EXERCISE INPUTS:
====

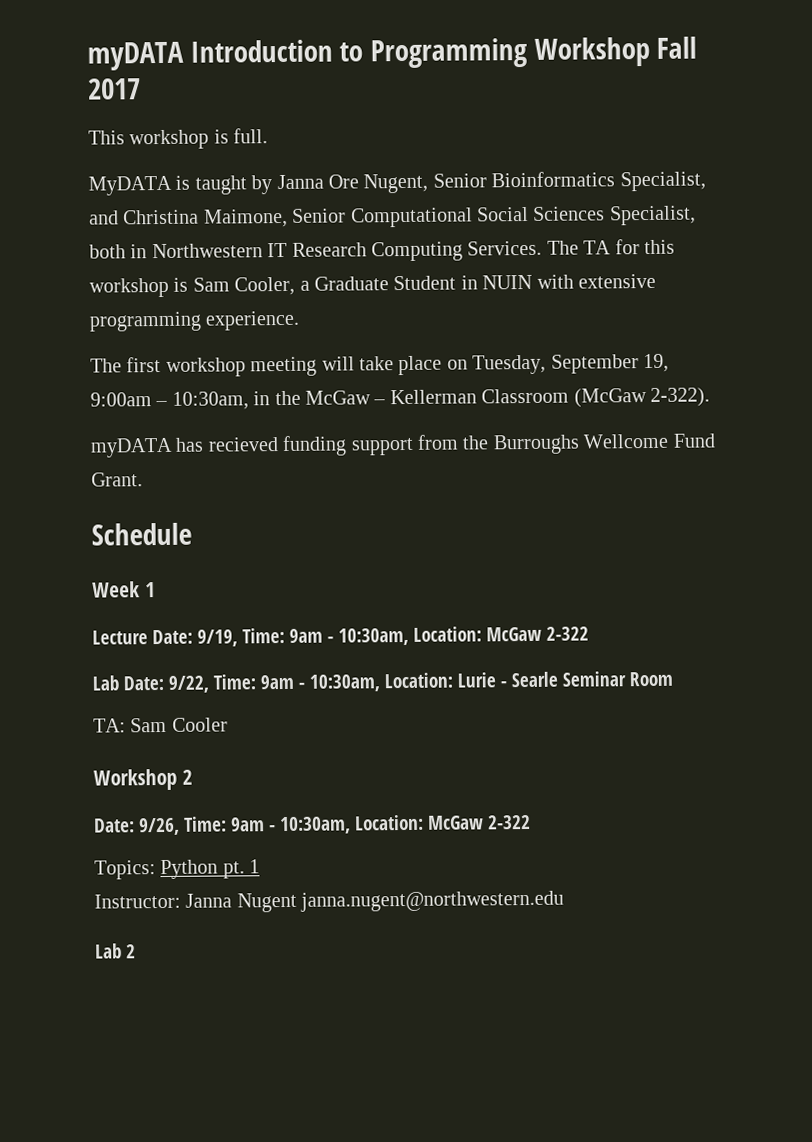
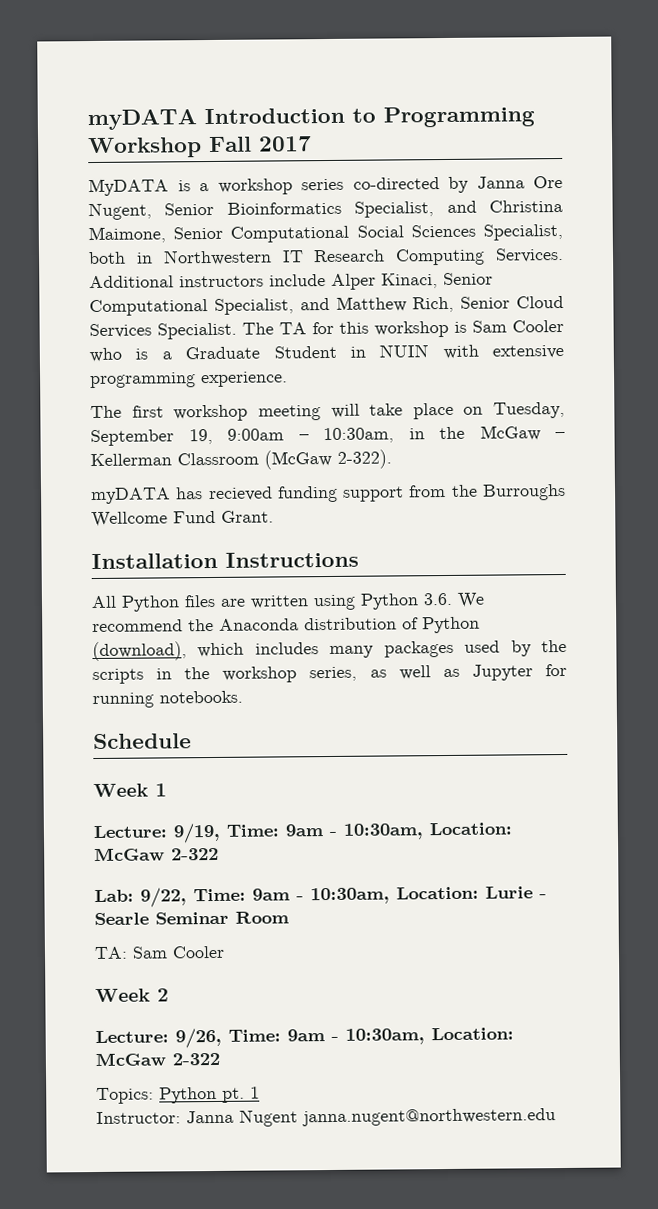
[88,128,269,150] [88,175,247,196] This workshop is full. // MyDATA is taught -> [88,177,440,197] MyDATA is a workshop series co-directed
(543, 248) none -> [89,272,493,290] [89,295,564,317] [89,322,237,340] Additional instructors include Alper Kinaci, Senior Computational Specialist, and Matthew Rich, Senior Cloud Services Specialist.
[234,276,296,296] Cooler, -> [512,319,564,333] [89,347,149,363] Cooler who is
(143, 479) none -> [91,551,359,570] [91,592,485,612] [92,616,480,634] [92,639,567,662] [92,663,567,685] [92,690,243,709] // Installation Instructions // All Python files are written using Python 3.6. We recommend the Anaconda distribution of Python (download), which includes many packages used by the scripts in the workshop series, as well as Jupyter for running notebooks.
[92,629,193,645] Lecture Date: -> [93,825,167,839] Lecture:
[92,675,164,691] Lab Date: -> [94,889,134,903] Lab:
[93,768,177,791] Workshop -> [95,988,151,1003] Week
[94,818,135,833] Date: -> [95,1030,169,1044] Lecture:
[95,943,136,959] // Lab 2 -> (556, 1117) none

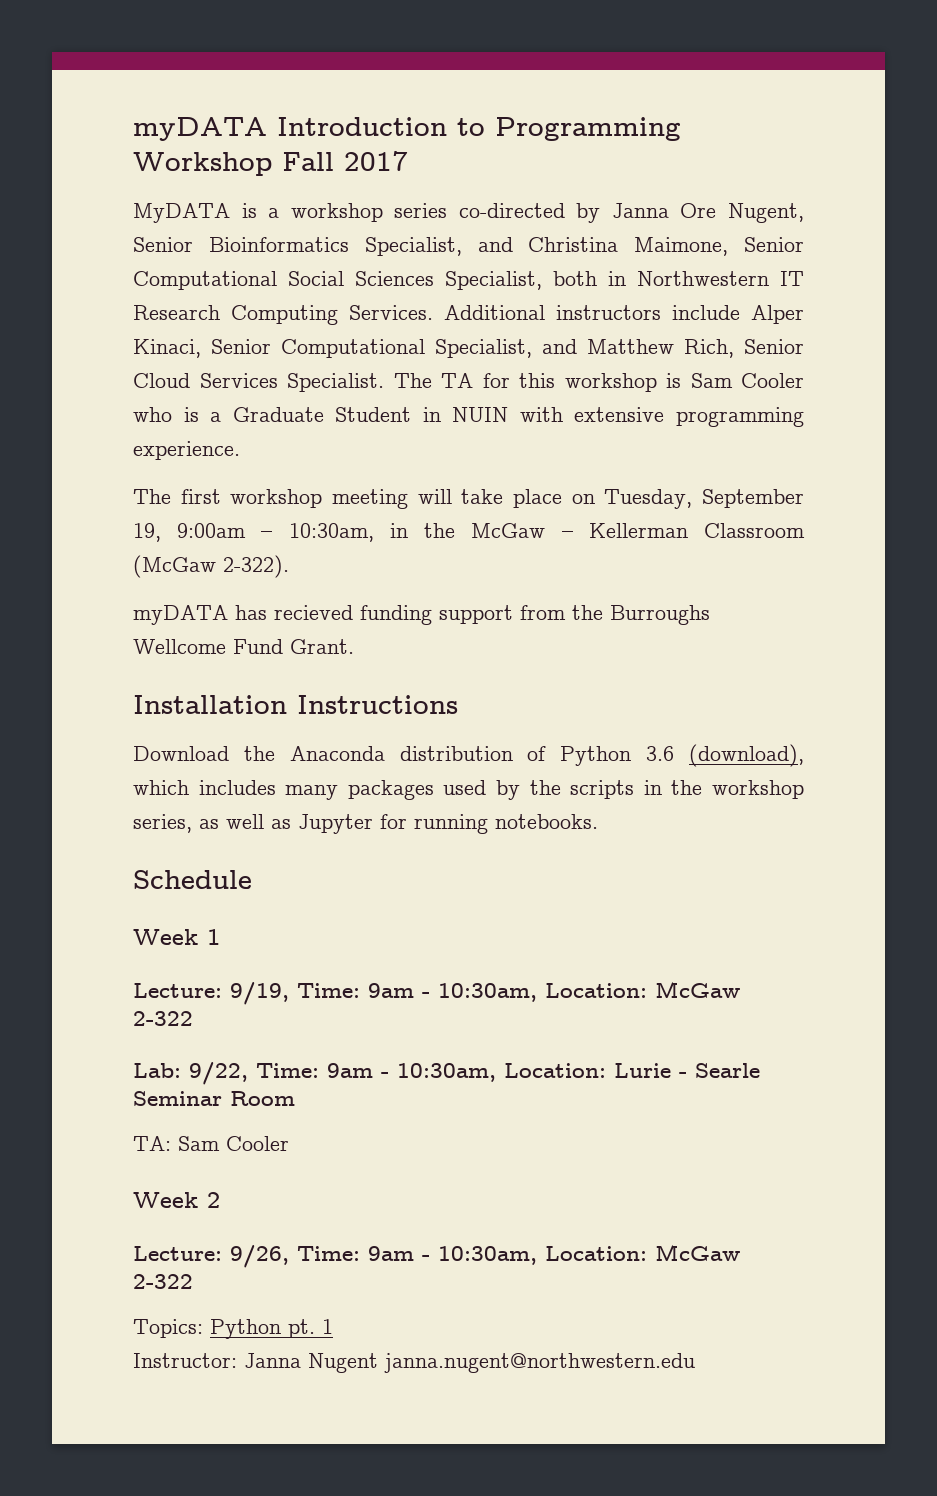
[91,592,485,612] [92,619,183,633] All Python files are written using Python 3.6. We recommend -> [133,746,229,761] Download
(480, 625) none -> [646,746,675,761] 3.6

====

PROBLEM DESCRIPTION: Only one thing is required: an exact printout of the lines from the line containing "[94,818,135,833] Date: ->" through the last line of the records, pictures excluded.

EXPECTED ANSWER:
[94,818,135,833] Date: -> [95,1030,169,1044] Lecture:
[95,943,136,959] // Lab 2 -> (556, 1117) none

[91,592,485,612] [92,619,183,633] All Python files are written using Python 3.6. We recommend -> [133,746,229,761] Download
(480, 625) none -> [646,746,675,761] 3.6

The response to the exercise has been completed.